This species is known from the Caucasus Mountains in the mountainous parts of Krasnodar Region, Russia through the northern slope through Georgia and small area in northwestern Azerbaijan to mountainous areas of the eastern Black sea region (northeast Anatolia) Turkey. The presence in North Ossetia and Chechnya (Russia), require verification. It is found from sea level to 2,300m asl.
Habitat and Ecology
This species is associated with broad leaved, mixed coniferous deciduous and, rarely, coniferous mountain forests. It generally occurs in dense vegetation (bushes and grasses). Aquatic habitats of the species include the shores and banks of ponds and streams with clear and cold flowing water, and still waters. Adults can be found in shady damp areas, sheltering under stones and other cover during the day. The species breeds in slow moving streams or stagnant waters with 1,000-2,000 eggs laid during warm period (generally May to Oct and June to Aug. in mountains). It requires leaf liter and is not tolerant of leaf litter removal (i.e. clear cutting). It is a rather subterranean species only being encountered, after rain and during the breeding season.

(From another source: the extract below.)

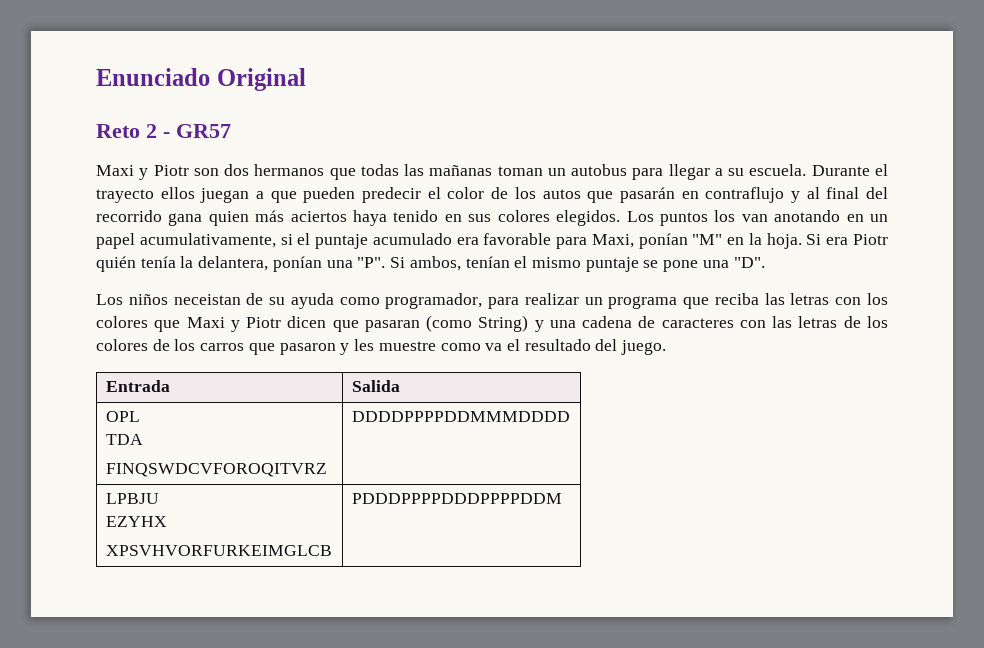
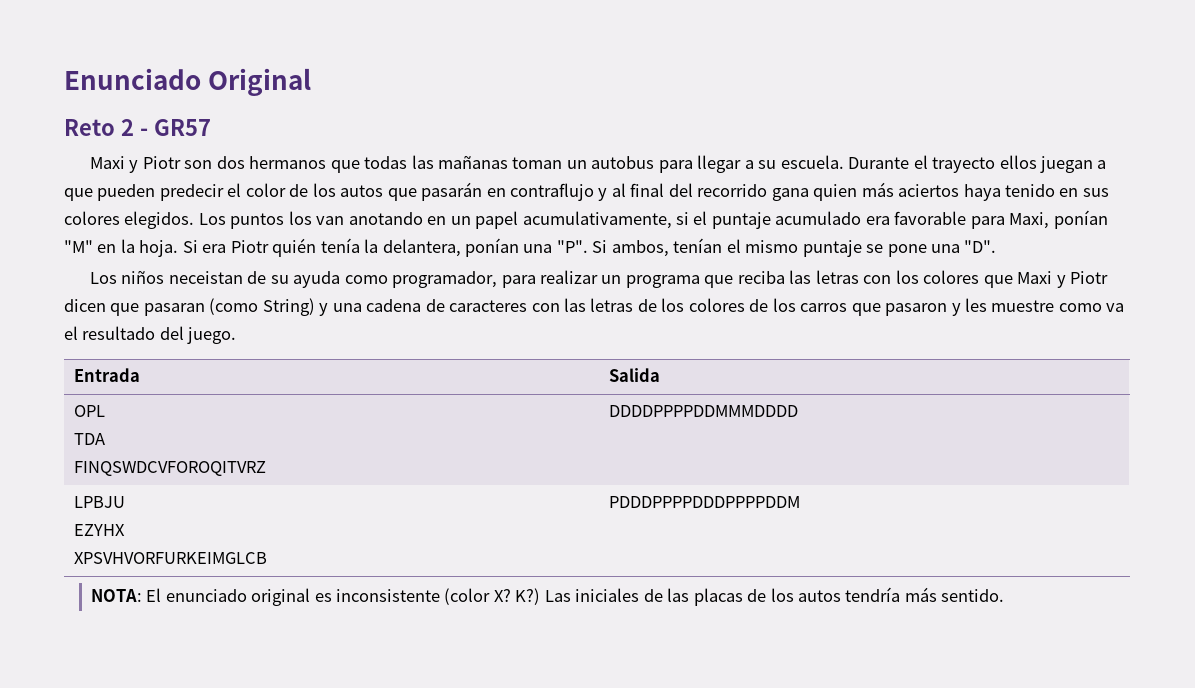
+ NOTA: El enunciado original es inconsistente (color X? K?) Las iniciales de las placas de los autos tendría más sentido.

Very abundant locally in appropriate habitat. It has apparently declined in the former Soviet Union.
Population declines of this species in the former Soviet Union are poorly known, but in addition to a general loss and pollution of habitats (including through pesticides, mineral fertilizers, and cattle), populations are increasingly threatened by predation from the introduced North America Raccoon (Procyon lotor). Within Turkey, the Uzungol Lake (Trabzon) population of this species is seriously threatened by the localized loss of suitable vegetation (especially the horsetail Equesetum telmatera) through drainage of areas surrounding the lake as part of tourism development. Other populations within the country are patchily distributed.
Listed in the Red Data Books of the USSR, Russia, Georgia and Azerbaijan, as well as the Adygea and Krasnodar Regions (Russia). The species occurs in the Caucasian Biosphere Reserve and Sochi National Park (500,000 ha). It is present in several protected areas of Russia, Georgia and Azerbaijan. It is not known as to whether or not the Turkish populations occur in protected areas, or are protected by national legislation. There is a need to eradicate raccoons from the range of this species. There is a need to monitor breeding localities to record any further changes in species abundance.
Red List Status
Near Threatened (NT)
This species is considered to be Near Threatened due to population declines resulting from the introduction of the predatory species Procyon lotor (introduced in 1970-1980) which has recently become considerably more abundant. Additional declines result from habitat destruction (clearing for forests and leaf litter). Current rates of decline are not yet sufficient to qualify for a threat category.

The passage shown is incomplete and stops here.